### What to produce
Where in the data below does the word "nowrap" appear? Copy every line that has it.

### Supplied records
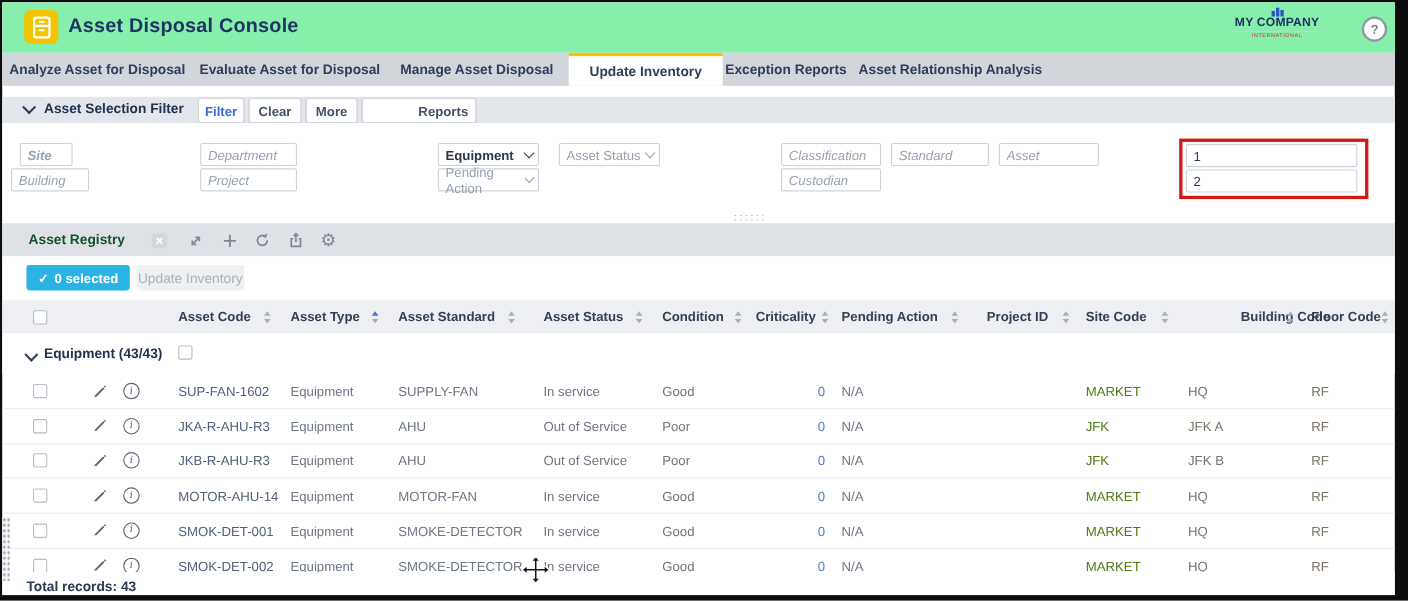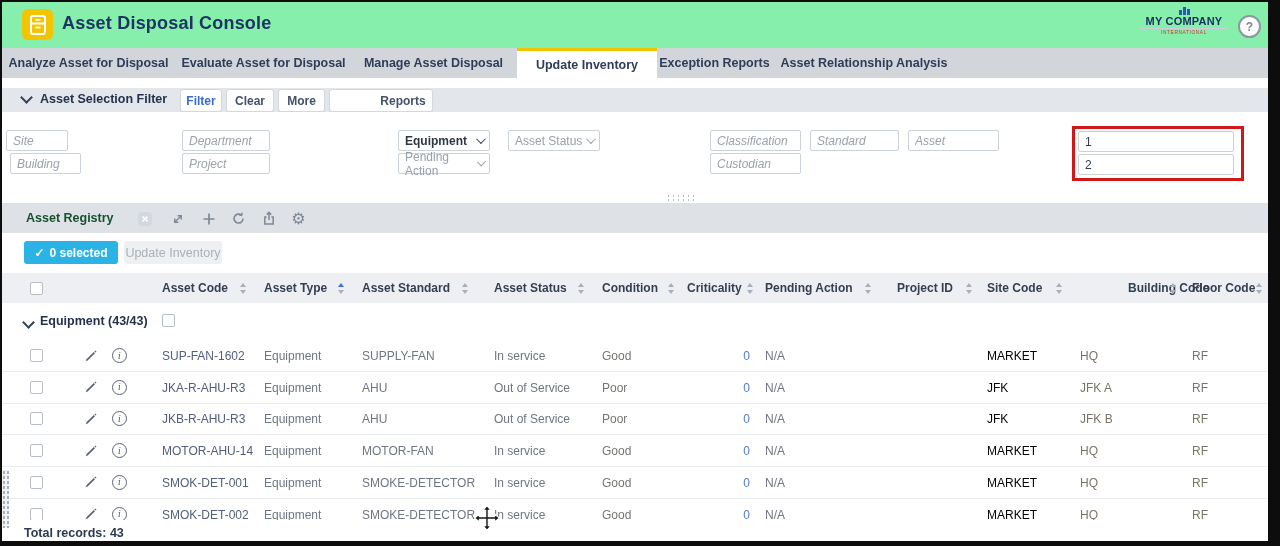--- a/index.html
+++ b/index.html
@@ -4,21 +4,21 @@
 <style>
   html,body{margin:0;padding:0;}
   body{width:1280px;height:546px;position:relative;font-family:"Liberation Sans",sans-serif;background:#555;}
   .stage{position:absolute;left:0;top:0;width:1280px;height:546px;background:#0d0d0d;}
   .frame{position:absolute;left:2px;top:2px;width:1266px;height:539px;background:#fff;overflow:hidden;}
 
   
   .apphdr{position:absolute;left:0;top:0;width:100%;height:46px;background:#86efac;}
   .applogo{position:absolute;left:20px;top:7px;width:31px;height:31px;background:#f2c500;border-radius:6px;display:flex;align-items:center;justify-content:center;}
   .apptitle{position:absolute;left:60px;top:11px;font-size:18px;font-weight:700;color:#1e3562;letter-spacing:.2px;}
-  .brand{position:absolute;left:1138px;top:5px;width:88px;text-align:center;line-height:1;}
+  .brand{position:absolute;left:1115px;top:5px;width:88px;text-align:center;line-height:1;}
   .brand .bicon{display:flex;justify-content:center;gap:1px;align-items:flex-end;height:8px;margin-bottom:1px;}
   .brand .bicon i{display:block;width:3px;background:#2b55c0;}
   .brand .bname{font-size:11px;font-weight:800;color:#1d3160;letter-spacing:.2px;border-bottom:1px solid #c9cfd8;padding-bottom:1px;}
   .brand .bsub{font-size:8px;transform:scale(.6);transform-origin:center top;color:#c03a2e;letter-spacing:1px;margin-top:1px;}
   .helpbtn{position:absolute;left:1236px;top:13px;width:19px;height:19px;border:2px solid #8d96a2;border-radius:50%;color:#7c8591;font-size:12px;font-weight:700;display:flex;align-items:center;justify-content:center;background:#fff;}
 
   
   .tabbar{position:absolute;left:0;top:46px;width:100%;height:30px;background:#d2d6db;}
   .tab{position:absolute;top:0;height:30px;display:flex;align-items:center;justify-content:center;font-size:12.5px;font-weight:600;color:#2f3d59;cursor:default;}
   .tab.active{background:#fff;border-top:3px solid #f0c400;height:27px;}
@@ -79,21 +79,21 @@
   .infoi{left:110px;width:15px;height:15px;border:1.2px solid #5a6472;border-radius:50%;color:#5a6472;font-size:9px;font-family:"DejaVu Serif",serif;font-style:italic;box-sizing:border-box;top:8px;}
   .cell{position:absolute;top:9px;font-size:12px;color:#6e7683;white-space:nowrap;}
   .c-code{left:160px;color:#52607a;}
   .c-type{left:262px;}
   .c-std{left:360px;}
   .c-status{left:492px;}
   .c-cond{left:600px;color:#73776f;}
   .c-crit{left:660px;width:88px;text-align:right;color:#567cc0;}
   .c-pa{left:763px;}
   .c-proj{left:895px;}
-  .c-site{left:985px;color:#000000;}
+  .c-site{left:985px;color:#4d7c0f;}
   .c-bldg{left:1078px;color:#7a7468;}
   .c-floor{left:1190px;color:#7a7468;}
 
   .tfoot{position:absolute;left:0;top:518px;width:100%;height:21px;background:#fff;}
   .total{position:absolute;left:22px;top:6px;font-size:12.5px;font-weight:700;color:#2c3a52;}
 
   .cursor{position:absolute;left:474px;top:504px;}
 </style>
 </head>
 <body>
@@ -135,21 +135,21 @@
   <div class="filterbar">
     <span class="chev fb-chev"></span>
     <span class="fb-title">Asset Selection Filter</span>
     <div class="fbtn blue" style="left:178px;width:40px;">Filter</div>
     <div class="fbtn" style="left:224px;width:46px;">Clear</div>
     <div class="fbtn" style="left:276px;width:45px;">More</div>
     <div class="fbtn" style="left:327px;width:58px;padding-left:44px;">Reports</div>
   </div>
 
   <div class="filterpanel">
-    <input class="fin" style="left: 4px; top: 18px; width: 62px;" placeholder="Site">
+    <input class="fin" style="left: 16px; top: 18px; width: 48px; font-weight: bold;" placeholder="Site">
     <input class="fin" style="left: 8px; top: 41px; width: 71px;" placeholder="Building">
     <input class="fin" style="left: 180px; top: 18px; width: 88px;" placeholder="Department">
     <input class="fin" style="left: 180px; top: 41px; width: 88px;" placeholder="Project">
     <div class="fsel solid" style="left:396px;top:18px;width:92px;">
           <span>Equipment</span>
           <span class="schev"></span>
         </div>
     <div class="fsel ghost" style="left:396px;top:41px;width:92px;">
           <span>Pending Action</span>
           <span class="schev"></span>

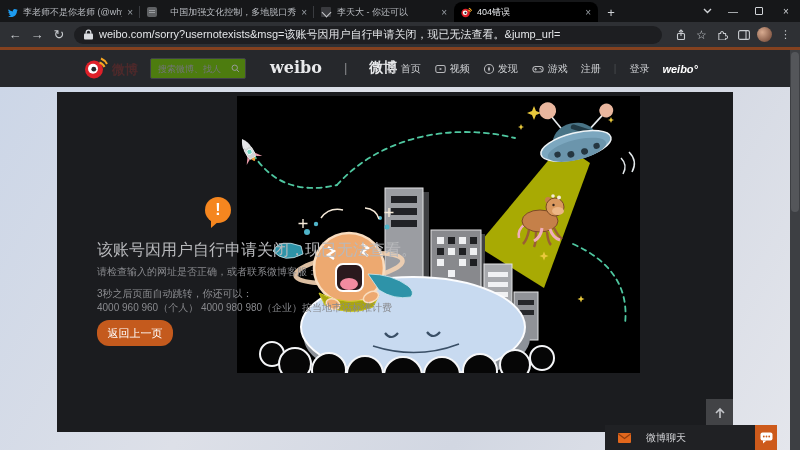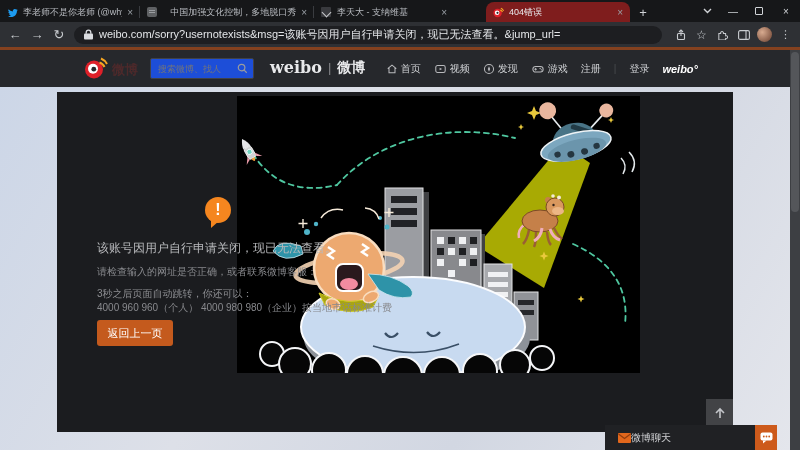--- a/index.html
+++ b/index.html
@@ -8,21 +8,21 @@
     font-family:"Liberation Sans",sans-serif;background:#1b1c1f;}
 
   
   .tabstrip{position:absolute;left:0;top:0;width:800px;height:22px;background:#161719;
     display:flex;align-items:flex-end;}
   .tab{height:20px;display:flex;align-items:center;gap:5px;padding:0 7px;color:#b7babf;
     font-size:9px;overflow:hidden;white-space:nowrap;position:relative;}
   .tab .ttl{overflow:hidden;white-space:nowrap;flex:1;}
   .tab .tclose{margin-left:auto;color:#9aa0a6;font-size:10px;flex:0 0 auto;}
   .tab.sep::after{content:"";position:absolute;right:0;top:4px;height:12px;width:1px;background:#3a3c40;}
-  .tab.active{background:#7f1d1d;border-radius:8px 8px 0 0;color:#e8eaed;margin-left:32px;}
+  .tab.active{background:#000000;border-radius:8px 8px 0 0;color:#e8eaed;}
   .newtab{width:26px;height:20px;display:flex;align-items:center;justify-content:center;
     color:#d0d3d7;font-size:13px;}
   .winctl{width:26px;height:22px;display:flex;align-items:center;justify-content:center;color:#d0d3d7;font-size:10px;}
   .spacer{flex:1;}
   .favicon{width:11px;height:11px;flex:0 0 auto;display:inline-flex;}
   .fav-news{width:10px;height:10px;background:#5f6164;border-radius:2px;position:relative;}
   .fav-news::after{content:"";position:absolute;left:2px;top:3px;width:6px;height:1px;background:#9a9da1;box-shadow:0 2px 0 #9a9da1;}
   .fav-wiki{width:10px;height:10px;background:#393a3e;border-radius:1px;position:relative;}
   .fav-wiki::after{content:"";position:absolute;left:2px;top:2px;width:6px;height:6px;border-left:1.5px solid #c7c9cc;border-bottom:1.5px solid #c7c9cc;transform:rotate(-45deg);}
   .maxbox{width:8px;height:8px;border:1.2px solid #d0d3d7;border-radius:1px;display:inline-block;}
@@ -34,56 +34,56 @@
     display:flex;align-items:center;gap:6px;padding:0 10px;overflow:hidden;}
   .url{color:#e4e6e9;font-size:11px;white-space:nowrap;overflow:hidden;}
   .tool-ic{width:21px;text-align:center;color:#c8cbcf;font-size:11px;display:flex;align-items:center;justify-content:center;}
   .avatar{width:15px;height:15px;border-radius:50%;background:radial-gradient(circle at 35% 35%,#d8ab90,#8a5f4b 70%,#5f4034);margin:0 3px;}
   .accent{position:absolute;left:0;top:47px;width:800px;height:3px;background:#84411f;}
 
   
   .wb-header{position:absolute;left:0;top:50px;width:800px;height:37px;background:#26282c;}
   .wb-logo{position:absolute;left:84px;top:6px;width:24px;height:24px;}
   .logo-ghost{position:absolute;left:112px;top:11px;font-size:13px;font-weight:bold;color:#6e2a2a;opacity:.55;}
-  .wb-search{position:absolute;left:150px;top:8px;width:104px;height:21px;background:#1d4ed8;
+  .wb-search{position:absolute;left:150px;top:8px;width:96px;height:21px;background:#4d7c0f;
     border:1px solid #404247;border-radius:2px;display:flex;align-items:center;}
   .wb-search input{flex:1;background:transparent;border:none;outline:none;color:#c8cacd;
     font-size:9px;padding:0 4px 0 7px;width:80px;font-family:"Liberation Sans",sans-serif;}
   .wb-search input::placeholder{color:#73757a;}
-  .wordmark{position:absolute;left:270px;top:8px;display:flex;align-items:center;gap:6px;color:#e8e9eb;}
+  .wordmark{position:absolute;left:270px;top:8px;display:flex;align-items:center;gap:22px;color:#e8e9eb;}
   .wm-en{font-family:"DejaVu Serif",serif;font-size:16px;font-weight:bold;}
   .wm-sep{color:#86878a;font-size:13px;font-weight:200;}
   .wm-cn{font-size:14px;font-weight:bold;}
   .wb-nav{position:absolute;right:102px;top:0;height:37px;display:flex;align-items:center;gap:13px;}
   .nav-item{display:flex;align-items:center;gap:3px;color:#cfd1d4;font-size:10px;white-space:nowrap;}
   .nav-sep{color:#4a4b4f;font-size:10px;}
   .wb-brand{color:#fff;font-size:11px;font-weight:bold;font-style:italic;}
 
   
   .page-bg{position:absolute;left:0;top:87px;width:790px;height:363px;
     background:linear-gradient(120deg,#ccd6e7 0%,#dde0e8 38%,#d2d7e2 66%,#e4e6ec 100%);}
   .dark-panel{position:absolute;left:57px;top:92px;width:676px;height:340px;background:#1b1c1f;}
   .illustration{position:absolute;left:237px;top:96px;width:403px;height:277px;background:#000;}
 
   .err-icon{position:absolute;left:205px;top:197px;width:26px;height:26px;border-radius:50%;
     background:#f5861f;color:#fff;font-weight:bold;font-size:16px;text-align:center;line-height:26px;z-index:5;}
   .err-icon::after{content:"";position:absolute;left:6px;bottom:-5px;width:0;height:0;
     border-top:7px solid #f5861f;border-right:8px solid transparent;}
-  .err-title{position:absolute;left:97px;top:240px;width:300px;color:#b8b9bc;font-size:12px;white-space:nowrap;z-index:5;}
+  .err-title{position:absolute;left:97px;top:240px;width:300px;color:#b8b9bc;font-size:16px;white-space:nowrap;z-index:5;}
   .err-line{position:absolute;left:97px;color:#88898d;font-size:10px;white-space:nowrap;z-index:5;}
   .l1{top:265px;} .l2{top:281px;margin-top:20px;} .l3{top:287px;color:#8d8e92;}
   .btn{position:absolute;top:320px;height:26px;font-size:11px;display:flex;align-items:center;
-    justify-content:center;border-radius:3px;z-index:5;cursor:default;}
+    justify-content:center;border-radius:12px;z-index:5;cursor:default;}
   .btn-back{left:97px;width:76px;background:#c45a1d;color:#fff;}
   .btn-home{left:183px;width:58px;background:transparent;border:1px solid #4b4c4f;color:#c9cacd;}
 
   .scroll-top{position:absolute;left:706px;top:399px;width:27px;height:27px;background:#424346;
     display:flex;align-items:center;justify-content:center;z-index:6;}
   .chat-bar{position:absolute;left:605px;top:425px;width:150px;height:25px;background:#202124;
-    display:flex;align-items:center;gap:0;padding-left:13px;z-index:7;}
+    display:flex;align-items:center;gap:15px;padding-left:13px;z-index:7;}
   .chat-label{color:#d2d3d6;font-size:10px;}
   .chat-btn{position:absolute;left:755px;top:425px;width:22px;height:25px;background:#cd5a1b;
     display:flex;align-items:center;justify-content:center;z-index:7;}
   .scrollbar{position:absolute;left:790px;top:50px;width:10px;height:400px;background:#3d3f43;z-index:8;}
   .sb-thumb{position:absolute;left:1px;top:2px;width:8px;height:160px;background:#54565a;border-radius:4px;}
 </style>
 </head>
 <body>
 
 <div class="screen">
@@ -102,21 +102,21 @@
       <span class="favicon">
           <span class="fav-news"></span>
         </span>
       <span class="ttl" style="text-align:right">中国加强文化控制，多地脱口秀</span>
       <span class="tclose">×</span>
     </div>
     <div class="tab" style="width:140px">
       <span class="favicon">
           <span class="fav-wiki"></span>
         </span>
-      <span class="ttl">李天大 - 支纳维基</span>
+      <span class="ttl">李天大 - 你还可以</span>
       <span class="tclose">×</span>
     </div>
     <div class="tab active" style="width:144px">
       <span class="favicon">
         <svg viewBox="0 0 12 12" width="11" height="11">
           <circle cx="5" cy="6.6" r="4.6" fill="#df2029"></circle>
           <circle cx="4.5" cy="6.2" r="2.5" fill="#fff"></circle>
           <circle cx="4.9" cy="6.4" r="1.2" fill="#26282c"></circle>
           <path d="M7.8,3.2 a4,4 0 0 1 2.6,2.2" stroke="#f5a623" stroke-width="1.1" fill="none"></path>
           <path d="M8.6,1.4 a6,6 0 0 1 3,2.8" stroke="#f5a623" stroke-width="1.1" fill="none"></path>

### Answer
   .cell{position:absolute;top:9px;font-size:12px;color:#6e7683;white-space:nowrap;}
     font-size:9px;overflow:hidden;white-space:nowrap;position:relative;}
   .tab .ttl{overflow:hidden;white-space:nowrap;flex:1;}
   .url{color:#e4e6e9;font-size:11px;white-space:nowrap;overflow:hidden;}
   .nav-item{display:flex;align-items:center;gap:3px;color:#cfd1d4;font-size:10px;white-space:nowrap;}
-  .err-title{position:absolute;left:97px;top:240px;width:300px;color:#b8b9bc;font-size:12px;white-space:nowrap;z-index:5;}
+  .err-title{position:absolute;left:97px;top:240px;width:300px;color:#b8b9bc;font-size:16px;white-space:nowrap;z-index:5;}
   .err-line{position:absolute;left:97px;color:#88898d;font-size:10px;white-space:nowrap;z-index:5;}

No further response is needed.